Having brought her too close, the job now was to drive her far off. Out of harm’s way.

“Do you even want to know how Shelly is?” she asked. “Do you care?”

“Not especially.

He’d known for a long time that he couldn’t have this job and a life. Where he’d made his mistake was in thinking he could leave the job for a life.

“You lied to me,” she said, the anger and hurt almost palpable in the closed cabin air.

Undercover is a he, Karen. You start by hiding who you are, and you hide it and you hide it while you become other people, and then when you want your own identity again, you can’t find it. It’s like that little treasure you store someplace to keep it safe, and a long time later you forget where you put it.

Karen, how would I tell you if I could? It’s just that you play so many characters that after awhile you don’t have one of your own. Or maybe that’s backward. Maybe I never had any character to begin with.

Anyway, he didn’t answer her, so she asked, “How long have you been with them? Just recently, or the whole time?”

“Since before I came here,” he answered, because this was a chance to push her farther away. “I’ve been convinced for a longtime now that we have to do something to preserve our white race.”

“You disgust me.”

Get this over with, Neal thought. Because if you don’t you might break down and tell her the truth. Shit, if it were an adult involved, a responsible grownup who had screwed up, I’d tell her right now. But it’s a kid. It’s a little boy who might still be alive and who has only a slim chance, and that has to be more important. If my stupid, messed-up excuse for a life means anything at all, a child has to be more important.

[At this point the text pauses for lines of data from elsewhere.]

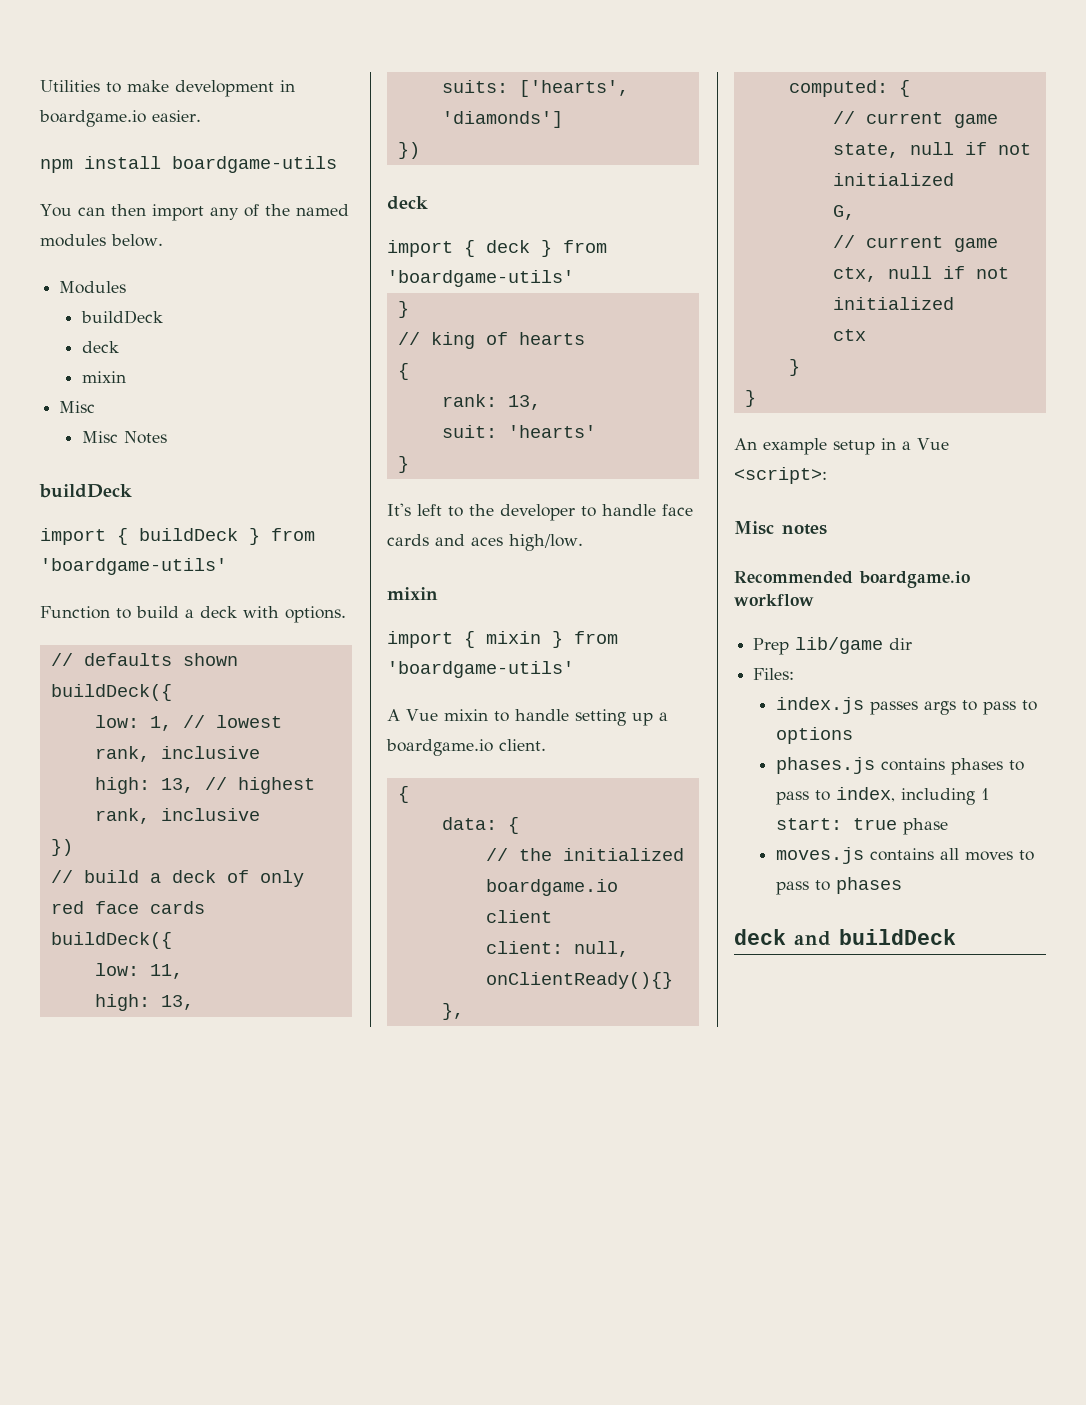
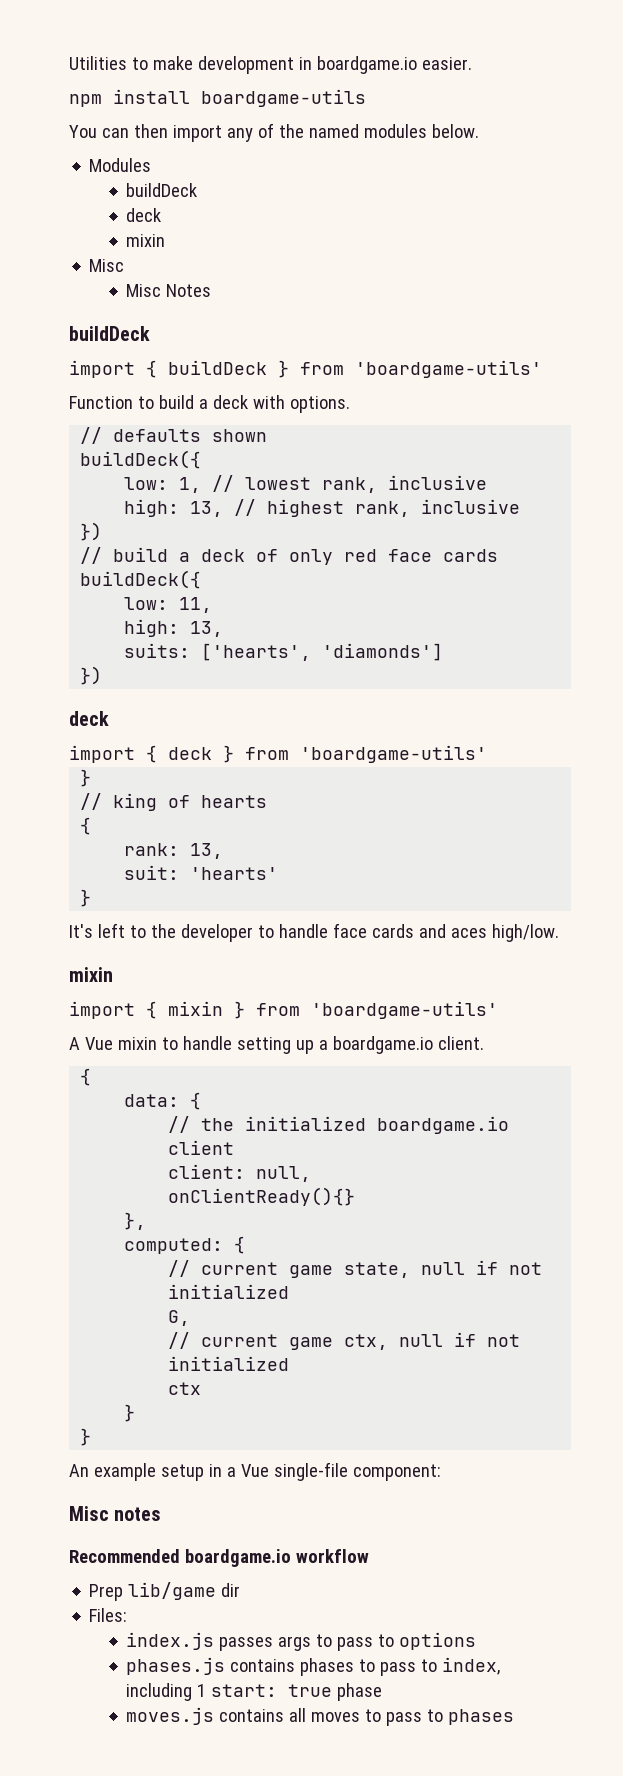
- An example setup in a Vue <script>:
+ An example setup in a Vue single-file component:
- deck and buildDeck

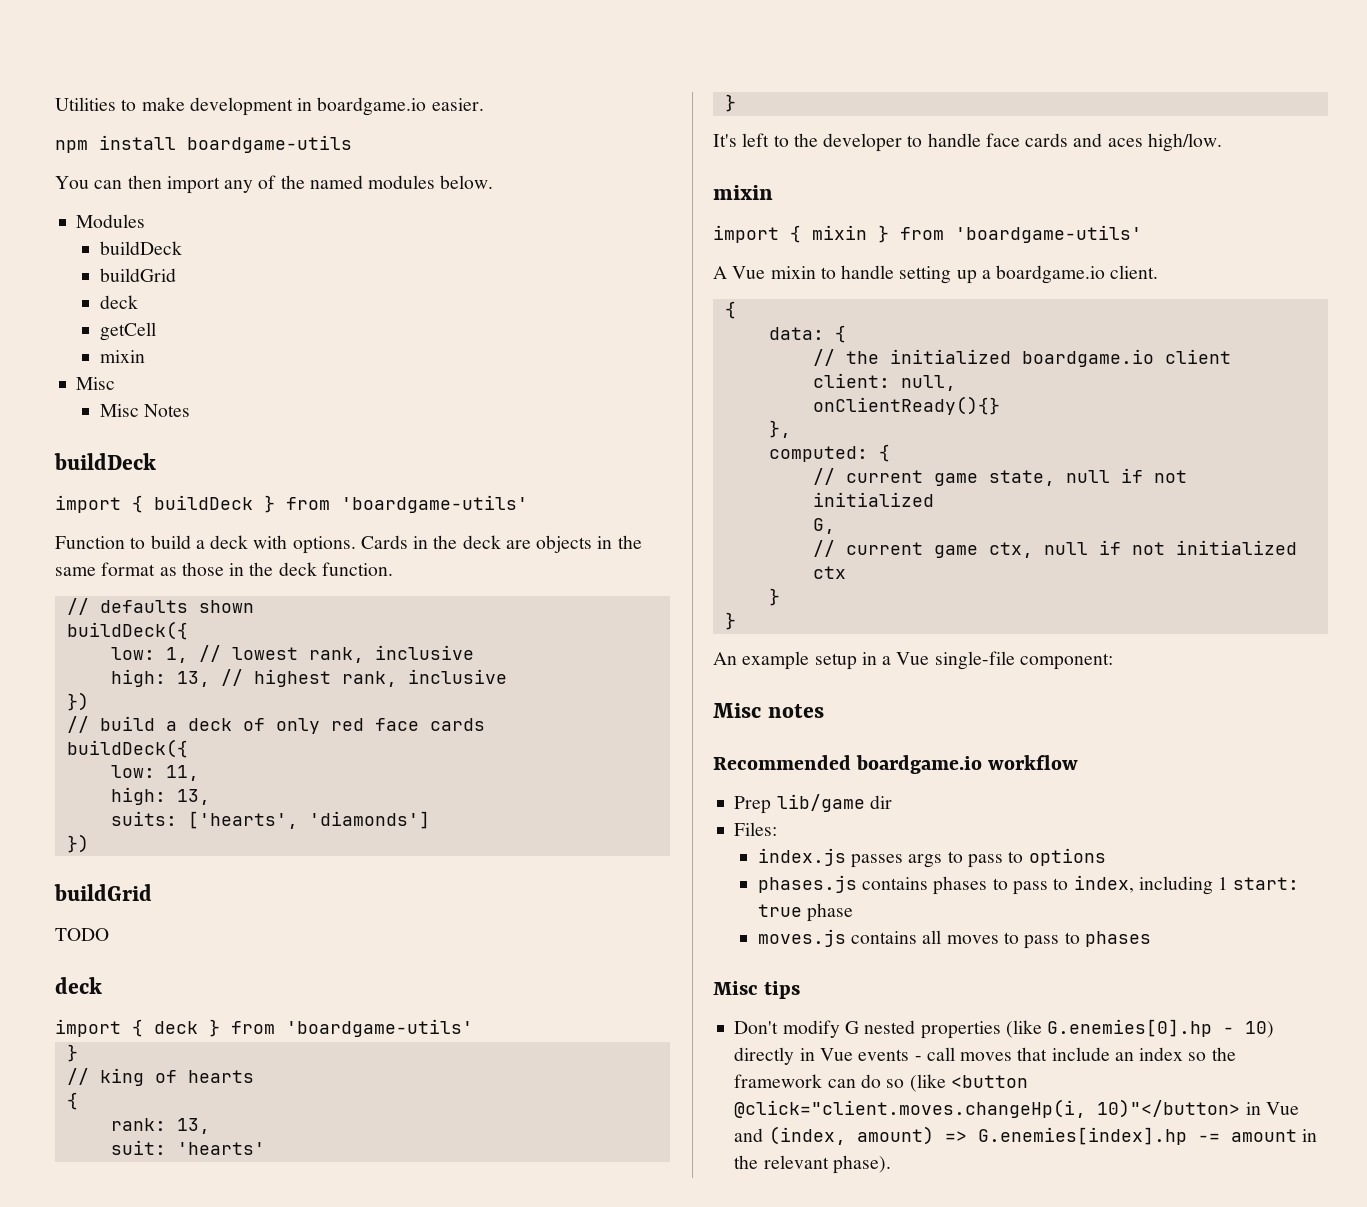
  Modules
  buildDeck
+ buildGrid
  deck
+ getCell
+ Cards in the deck are objects in the same format as those in the deck function.
  suits: ['hearts', 'diamonds']
  })
+ buildGrid
+ TODO
+ Misc tips
+ Don't modify G nested properties (like G.enemies[0].hp - 10) directly in Vue events - call moves that include an index so the framework can do so (like <button @click="client.moves.changeHp(i, 10)"</button> in Vue and (index, amount) => G.enemies[index].hp -= amount in the relevant phase).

He turned around and said, “And you disgust me, Jew lover.”

He saw the tears come to her eyes and saw her face twist in hurt.

“I was ready to love you!” she yelled. “I was ready to love you and now I hate you! Do you understand me? I hate you!”

I understand you, Karen. “So leave,” he said.

Those blue eyes sparkled with rage. “Go to hell, Neal,” she said. Then she left.

On my way, Karen. I’m on my way.

He finished packing and started the long, cold walk to the Hansen place.